*** Opening of Input data ***

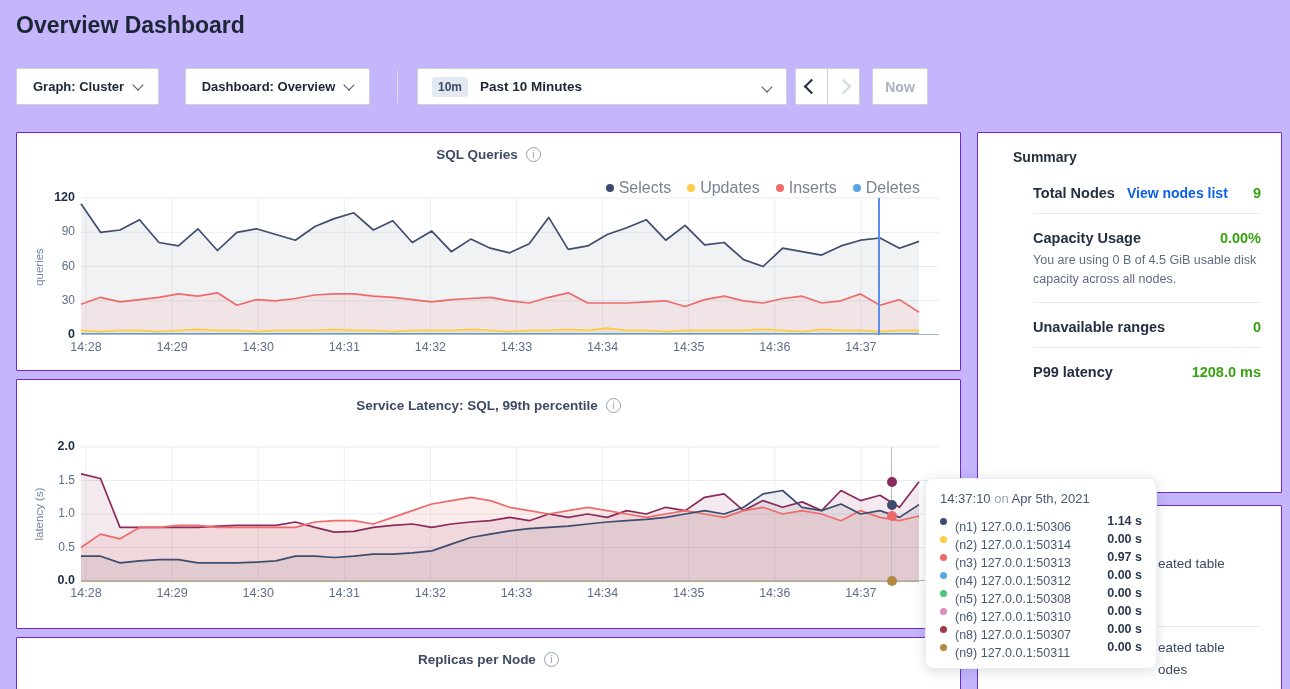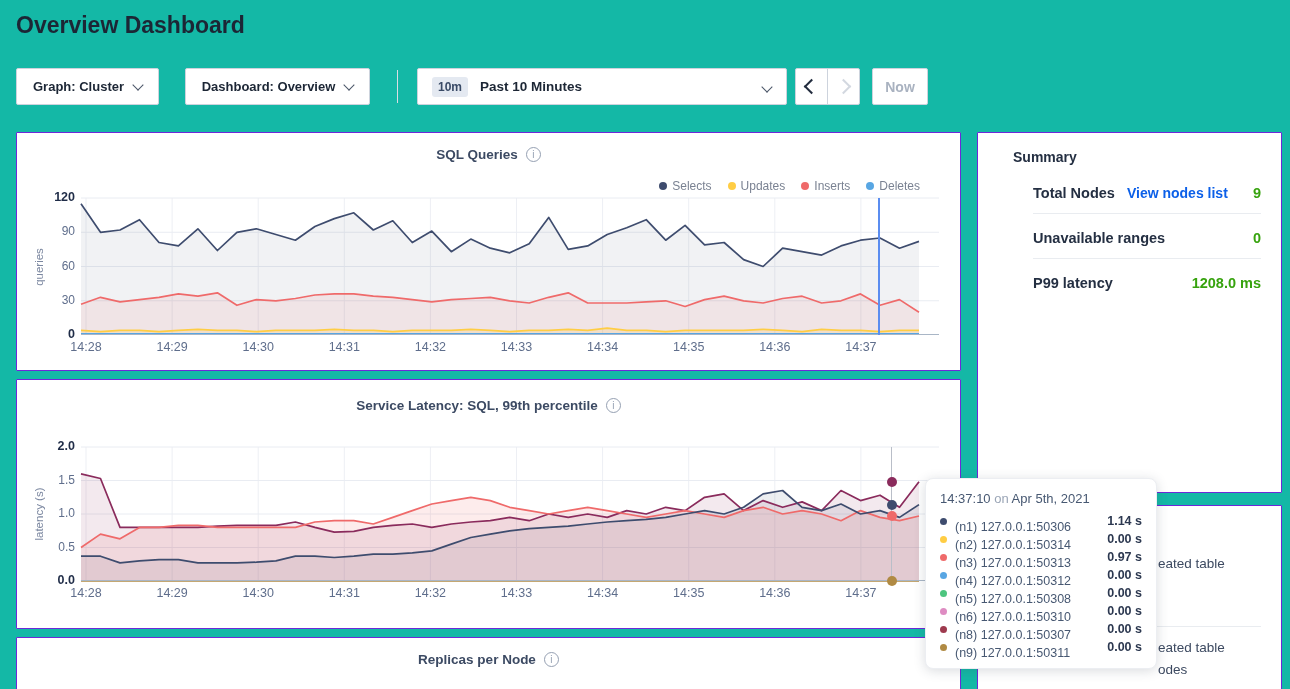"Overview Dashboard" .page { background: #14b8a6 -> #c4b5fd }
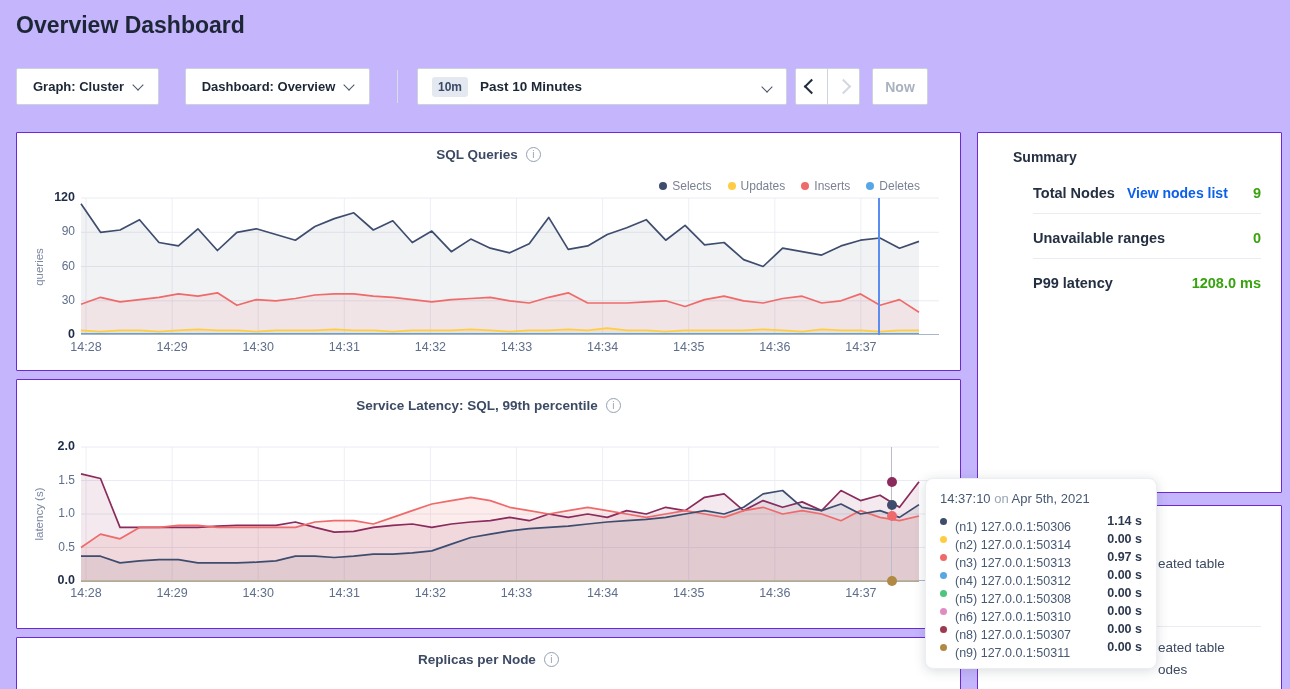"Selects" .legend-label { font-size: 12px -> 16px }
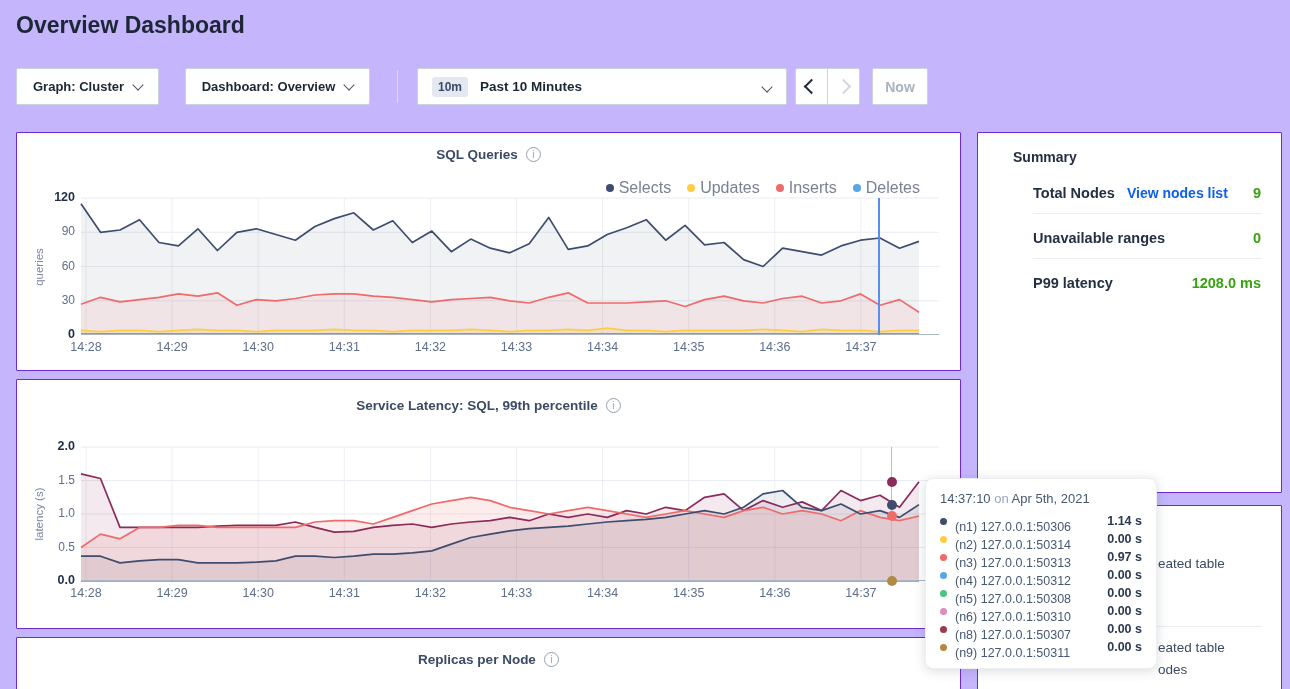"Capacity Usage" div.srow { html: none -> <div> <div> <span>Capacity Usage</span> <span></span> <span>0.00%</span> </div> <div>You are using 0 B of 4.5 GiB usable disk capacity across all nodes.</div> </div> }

*** Close of Input data ***
*** Opening of Input data ***

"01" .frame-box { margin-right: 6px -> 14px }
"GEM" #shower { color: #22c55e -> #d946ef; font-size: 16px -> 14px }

*** Close of Input data ***
*** Opening of Input data ***

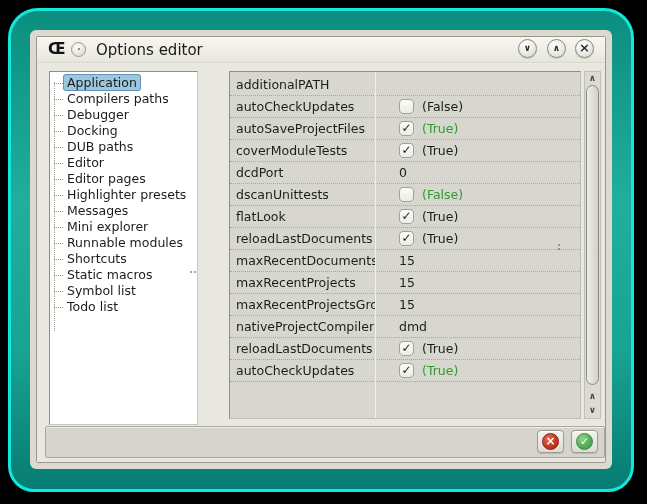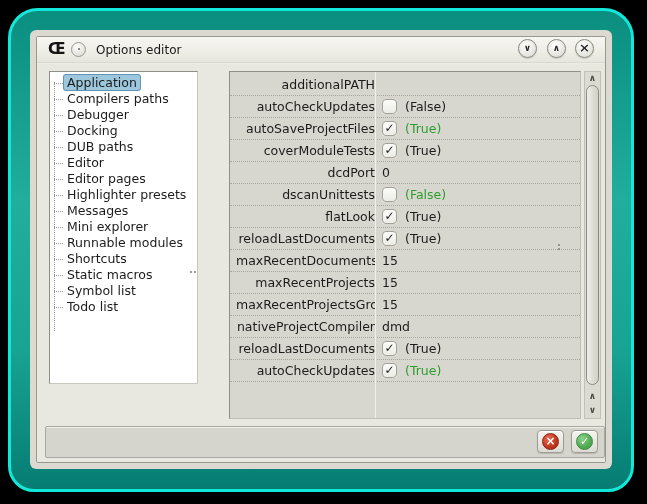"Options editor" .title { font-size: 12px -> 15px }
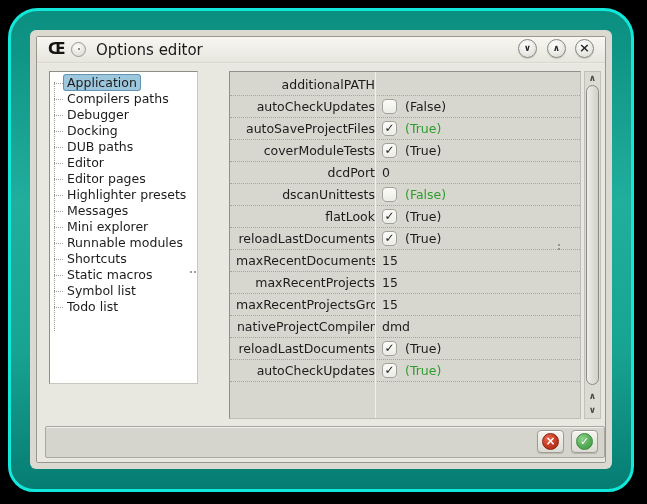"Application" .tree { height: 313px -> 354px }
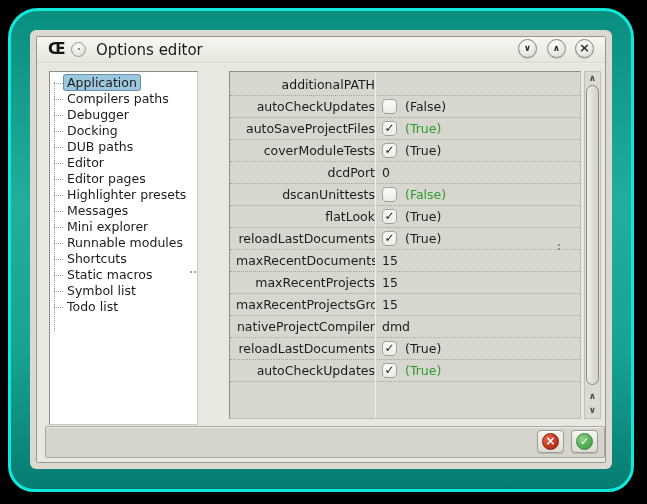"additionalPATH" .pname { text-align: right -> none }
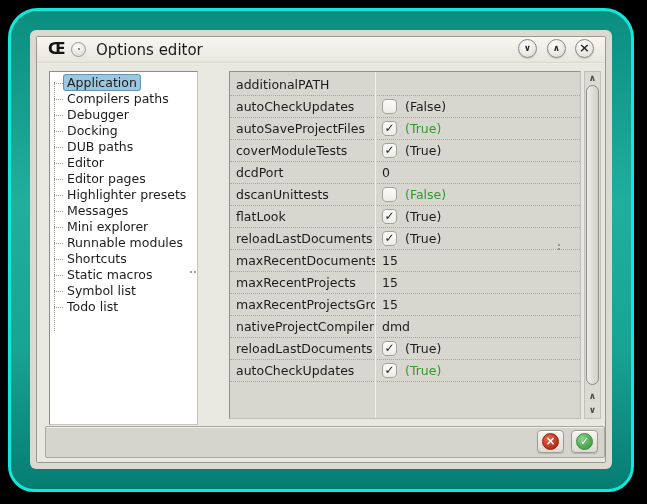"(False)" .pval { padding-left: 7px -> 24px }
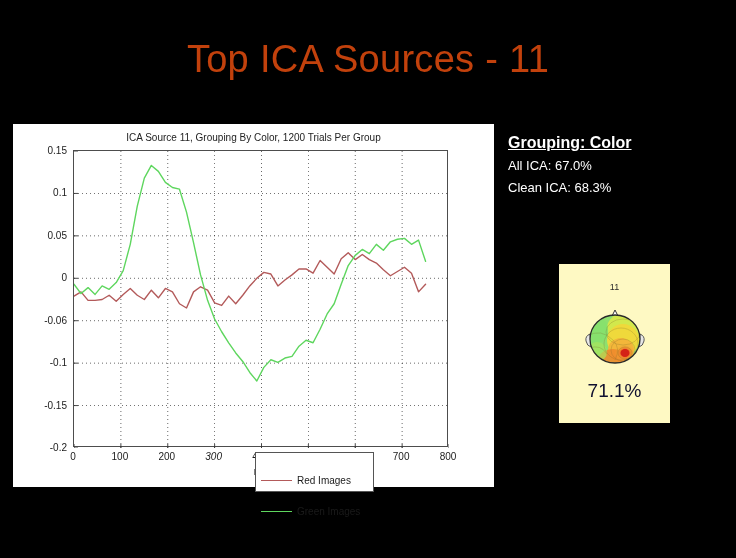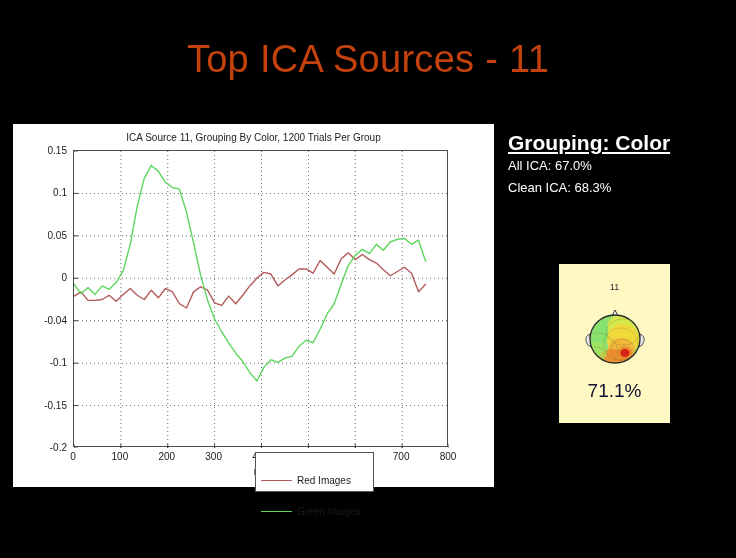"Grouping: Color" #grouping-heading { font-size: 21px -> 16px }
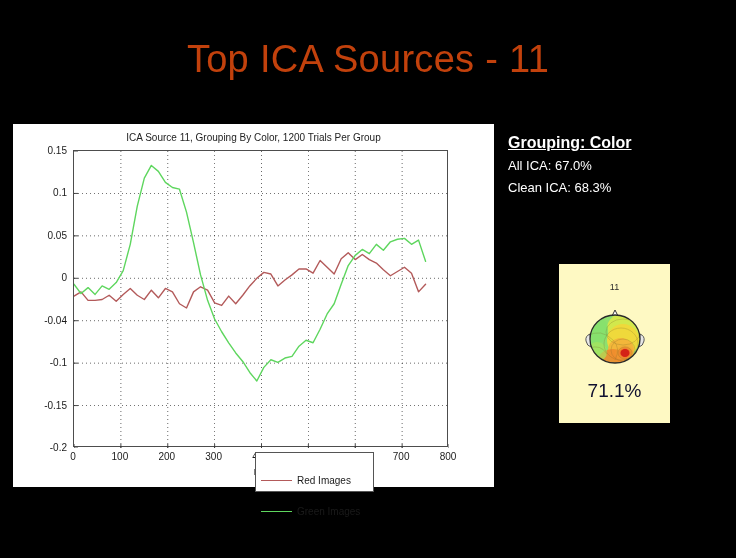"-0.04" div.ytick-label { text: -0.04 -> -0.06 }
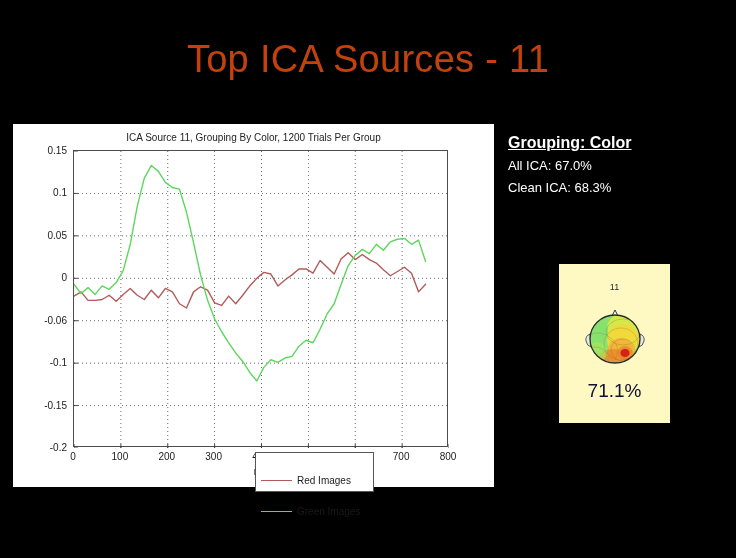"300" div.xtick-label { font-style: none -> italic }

*** Close of Input data ***

Task directions: Only the lines above from the one containing "12px -> 16px" through the one containing "html: none ->" should be returned, verbatim and inclusive, with pictures excluded.

Solution for this problem:
"Selects" .legend-label { font-size: 12px -> 16px }
"Capacity Usage" div.srow { html: none -> <div> <div> <span>Capacity Usage</span> <span></span> <span>0.00%</span> </div> <div>You are using 0 B of 4.5 GiB usable disk capacity across all nodes.</div> </div> }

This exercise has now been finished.